- [Work instruction]:
Wherever a picture appears, leave it out, and transcribe the rest of the records exactly.

»»

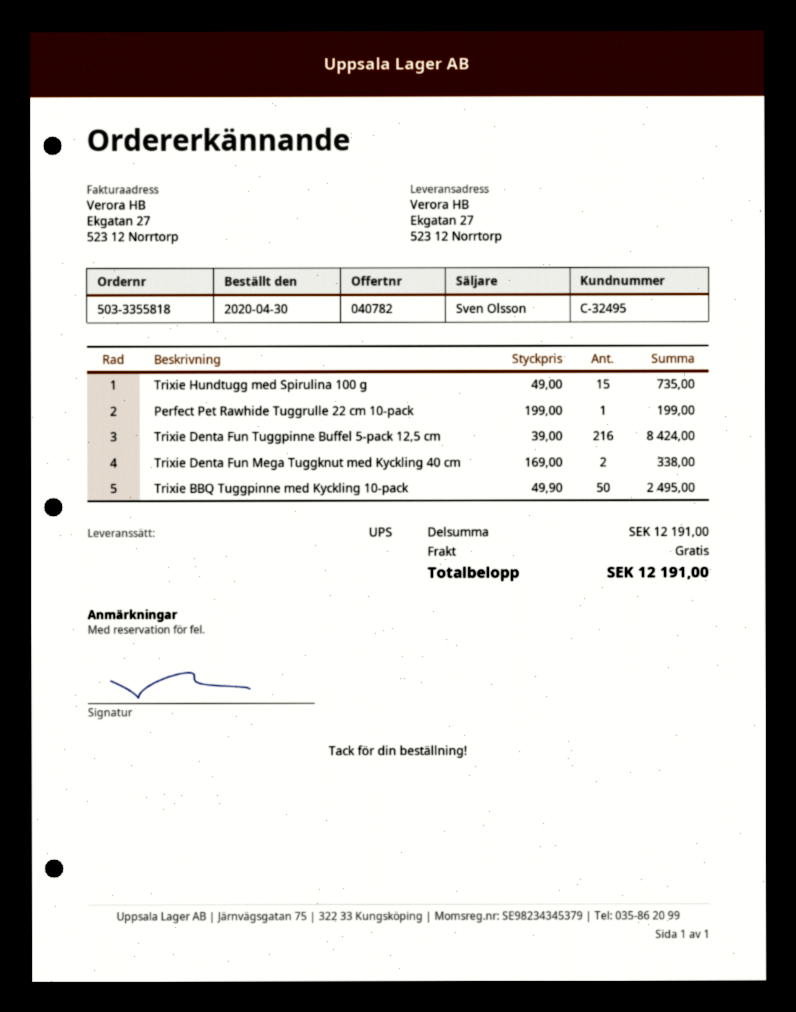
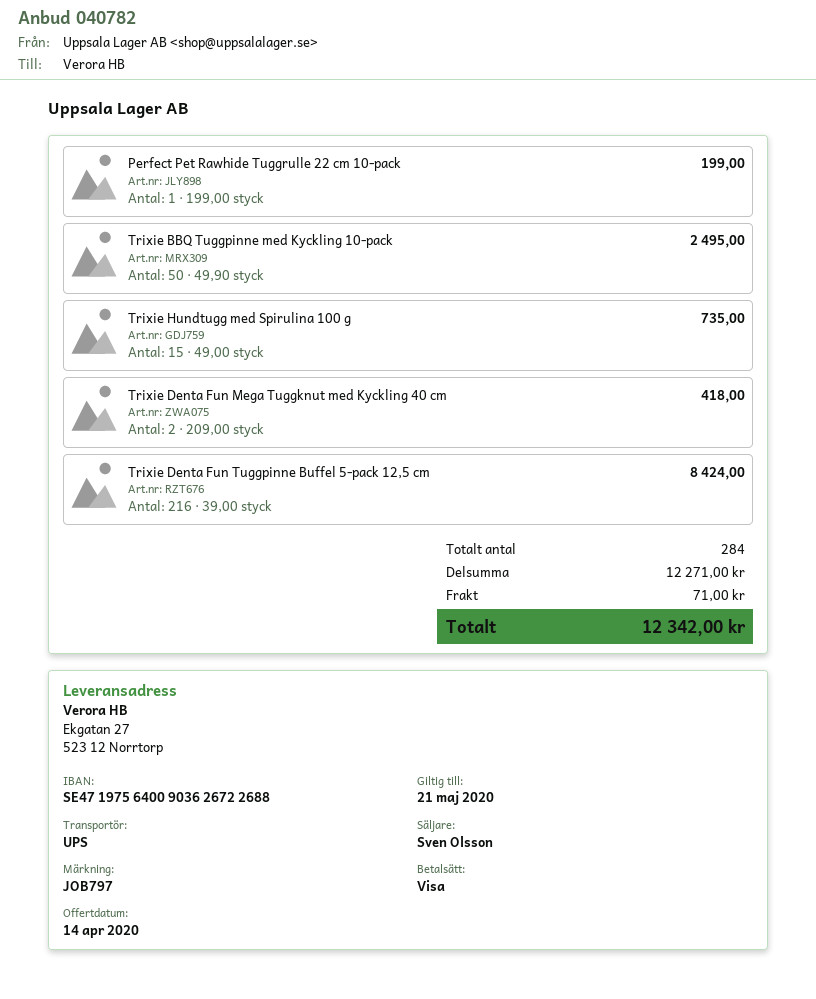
Trixie Denta Fun Mega Tuggknut med Kyckling 40 cm: 2 x 169.00 = 338.00 -> 2 x 209.00 = 418.00
subtotal: 12191.00 -> 12271.00
shipping: 0.00 -> 71.00
total: 12191.00 -> 12342.00

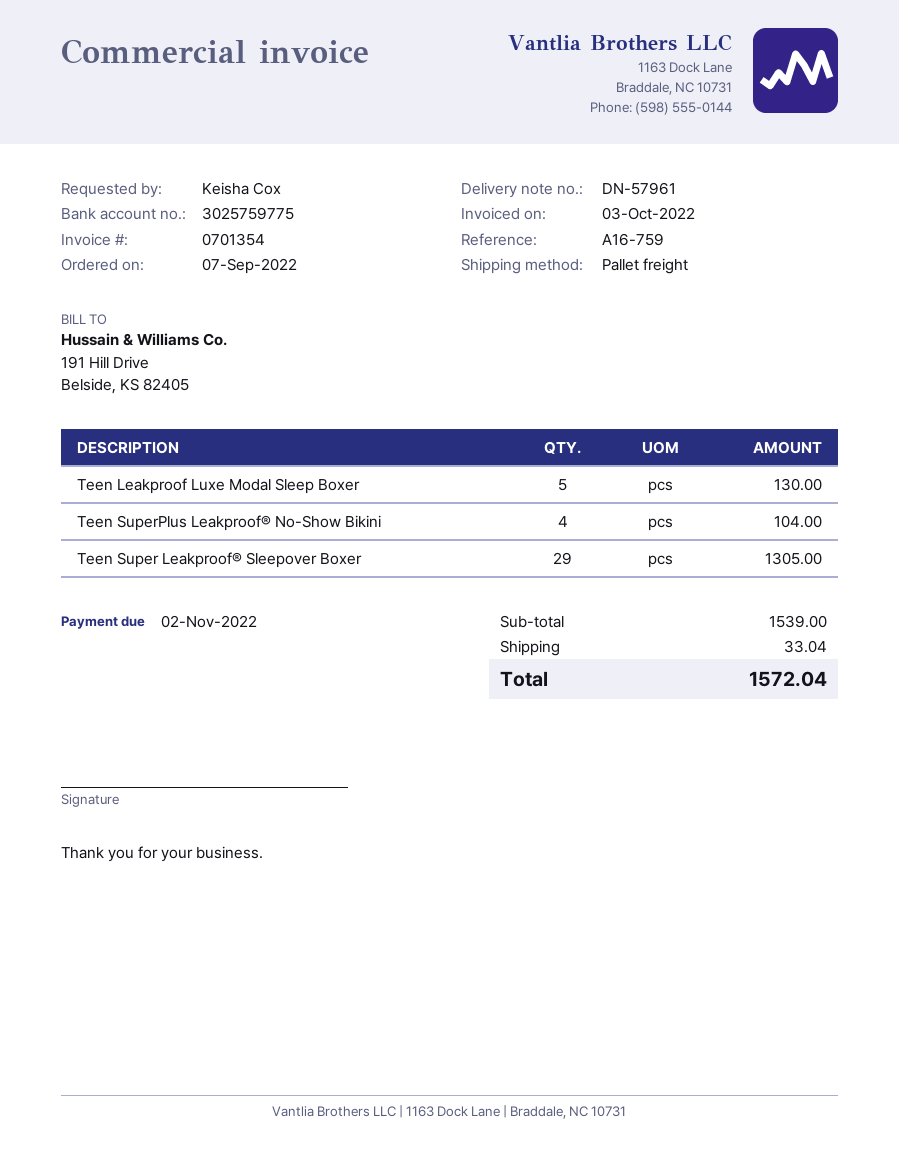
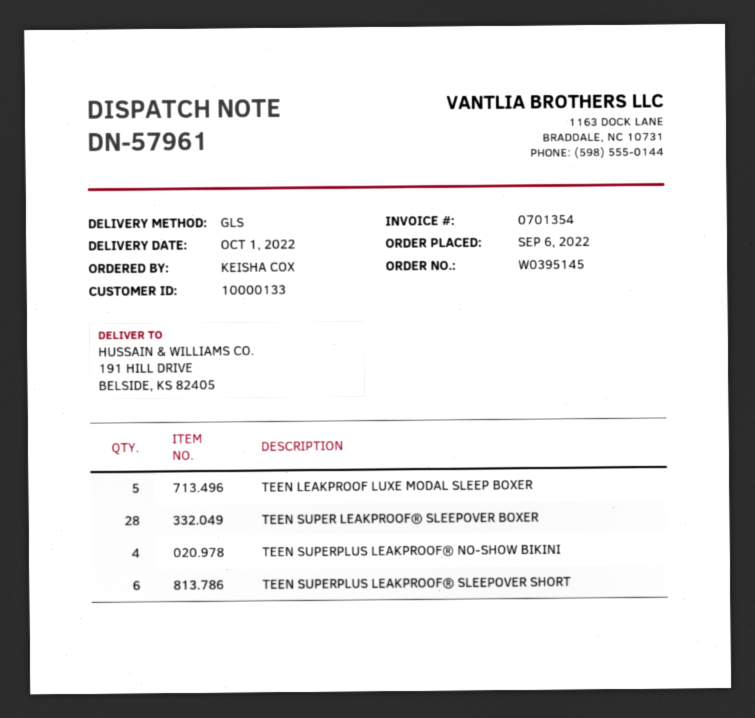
order date: 2022-09-07 -> 2022-09-06
shipping method: pallet freight -> GLS
Teen Super Leakproof® Sleepover Boxer: 29 -> 28
TEEN SUPERPLUS LEAKPROOF® SLEEPOVER SHORT: none -> 6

««

- [Solution to this task]:
Trixie Denta Fun Mega Tuggknut med Kyckling 40 cm: 2 x 169.00 = 338.00 -> 2 x 209.00 = 418.00
subtotal: 12191.00 -> 12271.00
shipping: 0.00 -> 71.00
total: 12191.00 -> 12342.00

order date: 2022-09-07 -> 2022-09-06
shipping method: pallet freight -> GLS
Teen Super Leakproof® Sleepover Boxer: 29 -> 28
TEEN SUPERPLUS LEAKPROOF® SLEEPOVER SHORT: none -> 6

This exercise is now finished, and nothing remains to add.